Is it just me, too stupid to get some perfectly clear meaning? Or is “values” really as vague and mysterious as it seems to me?
I think all of the useful work that the word “values” does can also be done by the word “priorities”. Priorities tell you what to do, they help you decide between alternatives. They are a language for describing agreement and disagreement on normative questions.
And all of us, including people who think in terms of values, already think in terms of priorities when we’re in projects and in everyday life. The confusion of “values” is in more abstract, longer-term regions of our thought. I think it is better to extend our thinking about priorities into those regions, rather than use a completely different set of terms and operations.
“Priorities” can also more obviously build on, or be derived from, each other. A priority can be strictly subordinate to another, as a means to an end. We’re used to having “higher” and “lower” and “overarching” priorities, so we can use those qualifiers rather than need to invent subcategories of “values” like “instrumental values” and “terminal values”.
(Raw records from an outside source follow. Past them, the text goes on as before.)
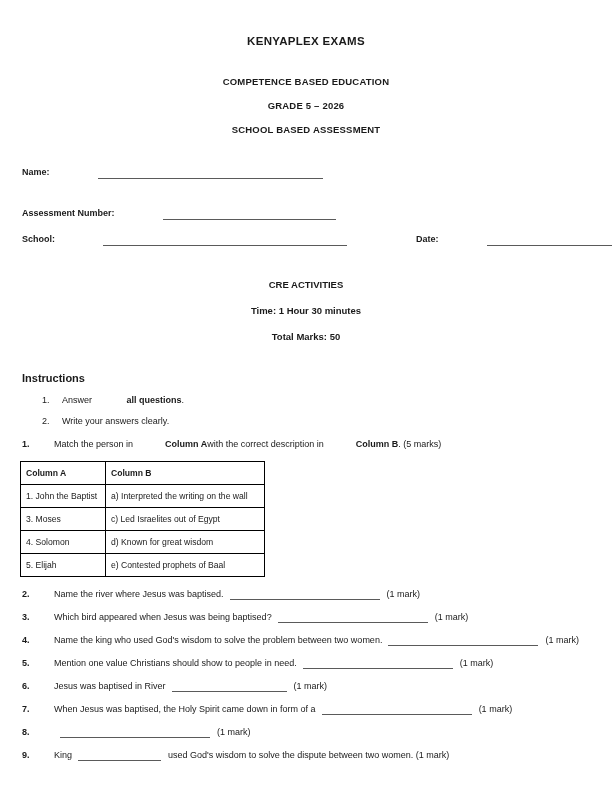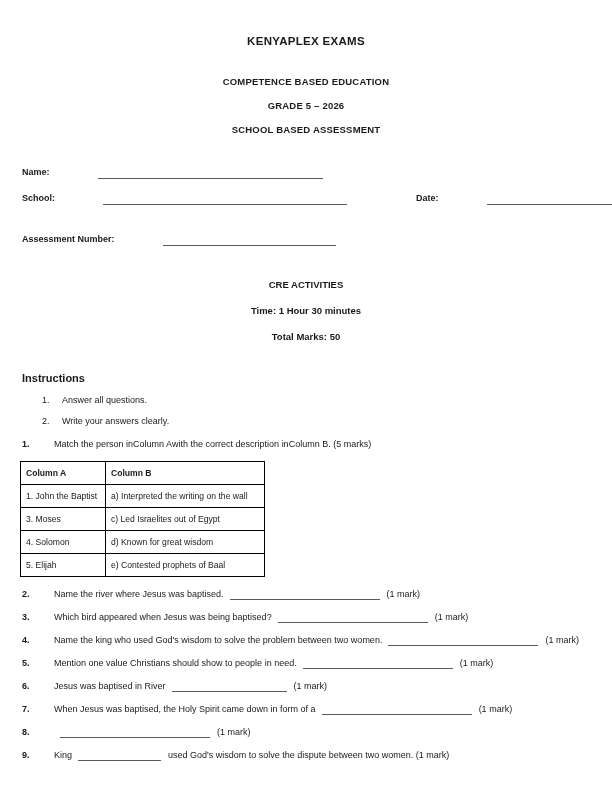--- a/index.html
+++ b/index.html
@@ -158,47 +158,47 @@
     padding: 4px 5px 5px 5px;
     text-align: left;
     vertical-align: middle;
     height: 13px;
     white-space: nowrap;
   }
   .match-table th { font-weight: bold; }
   .col-a { width: 74px; }
   .col-b { width: 148px; }
 
-  .bold-inline { font-weight: normal; }
+  .bold-inline { font-weight: bold; margin-left: 32px; }
 </style>
 </head>
 <body>
 
 <div class="page">
 
   <div class="exam-title">KENYAPLEX EXAMS</div>
 
   <div class="sub-head first">COMPETENCE BASED EDUCATION</div>
   <div class="sub-head gap">GRADE 5 – 2026</div>
   <div class="sub-head gap">SCHOOL BASED ASSESSMENT</div>
 
   <div class="info-block">
     <div class="info-row name">
       <span class="info-label">Name:</span>
       <span class="rule name-rule"></span>
+    </div>
+    <div class="info-row assess">
+      <span class="info-label">Assessment Number:</span>
+      <span class="rule assess-rule"></span>
     </div>
     <div class="info-row school">
       <span class="info-label">School:</span>
       <span class="rule school-rule"></span>
       <span class="date-label">Date:</span>
       <span class="rule date-rule"></span>
-    </div>
-    <div class="info-row assess">
-      <span class="info-label">Assessment Number:</span>
-      <span class="rule assess-rule"></span>
     </div>
   </div>
 
   <div class="subject s1">CRE ACTIVITIES</div>
   <div class="subject s2">Time: 1 Hour 30 minutes</div>
   <div class="subject s3">Total Marks: 50</div>
 
   <div class="instructions-wrap">
     <div class="instructions-title">Instructions</div>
Example: I have a priority to finish this post. That's a means to my higher priority, which is to find out if this idea is useful, and float it in the rationality cluster if it is. And that in turn is a means to my next higher priority, to contribute usefully to the memeplex that makes our species increasingly powerful and helps accelerate the colonization of the galaxy. You might call colonization of the galaxy my terminal value, but I prefer to call it my overarching priority.
And “priorities” implies commensurability. Which is great, because everything is commensurable. The priorities are still in competition over resources of course, but since they’re commensurable and they have means-ends relationships and “higher” and “lower” the competition can probably be quantified. This helps against what seems to me the most grating aspect of “values” - the relationship between competing values often remains undefined, which implies the possibility of irreconcilability and presents as an unsolvable problem.
(Utilitarianism already has utility, which also replaces “values” and achieves roughly the same results. But non-utilitarians would still be better off with an alternative to the word “values”.)